I think of No Knead Bread as a type of large, fermented pancake.  It's almost impossible to screw up this bread, and first timers will make a loaf with a chewy, open crumb that bakers of traditional breads can only attain after years of practice.  Everyone should try this recipe once.

3C Flour, any extraction, any variety
1/4 t instant yeast
1 1/4 t salt
1 3/8 C water

Combine the dry ingredients in a bowl and then mix in the water.  You will have an ugly, stringy dough without much body.  Just mix it up with a wooden spoon, scrape the sides down, and cover with plastic for 12-18 hours at room temperature.

Using a generous coating of flour, dump the mass onto a counter and fold a couple of times.  Let rest for 10-30 minutes, then form into a ball and place into a bowl lined with cloth that has been covered in flour.  Let rise for around 2 hours.

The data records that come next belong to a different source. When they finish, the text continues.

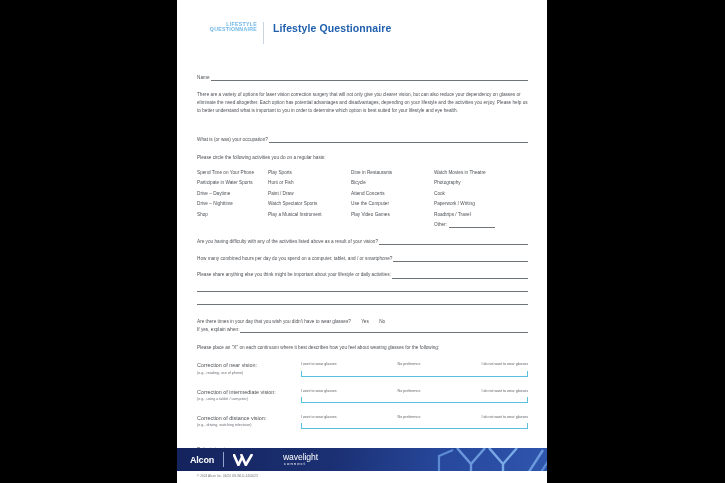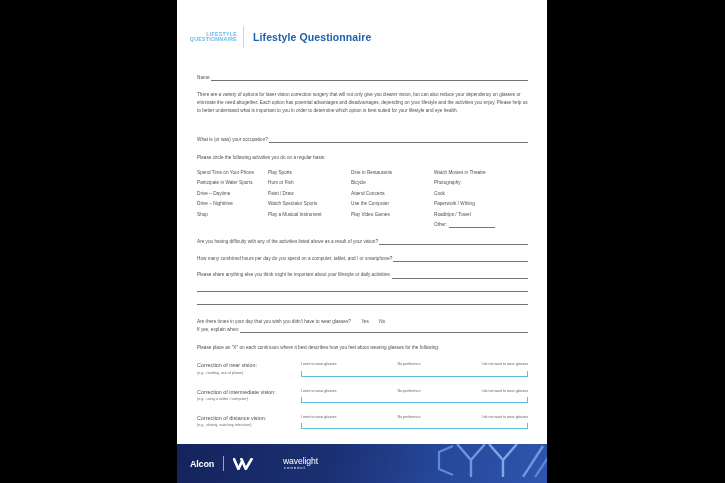--- a/index.html
+++ b/index.html
@@ -25,22 +25,21 @@
     top: 0;
     width: 370px;
     height: 483px;
     background: #ffffff;
     overflow: hidden;
   }
 
   
   .doc-header {
     display: flex;
-    align-items: center;
-    padding: 22px 0 0 4px;
+    padding: 22px 0 0 24px;
     height: 30px;
   }
   .logo-mark {
     width: 56px;
     text-align: right;
     padding-right: 6px;
     line-height: 1.05;
   }
   .logo-line1, .logo-line2 {
     display: block;
@@ -186,23 +185,23 @@
   .legal {
     margin-top: 21px;
     font-size: 3.2px;
     color: #75797e;
   }
 
   
   .footer {
     position: absolute;
     left: 0;
-    bottom: 0;
+    bottom: 12px;
     width: 370px;
-    height: 39px;
+    height: 23px;
     background: linear-gradient(100deg, #14235c 0%, #1b3073 42%, #27489c 72%, #2f55ad 100%);
     overflow: hidden;
   }
   .footer-inner {
     position: relative;
     display: flex;
     align-items: center;
     height: 100%;
     padding-left: 13px;
     z-index: 2;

At least 30 minutes before the dough is done rising, preheat the oven to 450 degrees and put an empty baking dish, with cover, into the oven to heat up.  You can use a stoneware casserole dish, pyrex dish, or cast iron pot/dutch oven.  Anything with a cover in the 4-8 quart range will work.  When the dough is ready, remove the pot from the oven, dump the dough in, and put the cover on.  You may want to shake the pot once or twice to get the dough to spread out.  Bake in the oven for 40 minutes, and enjoy!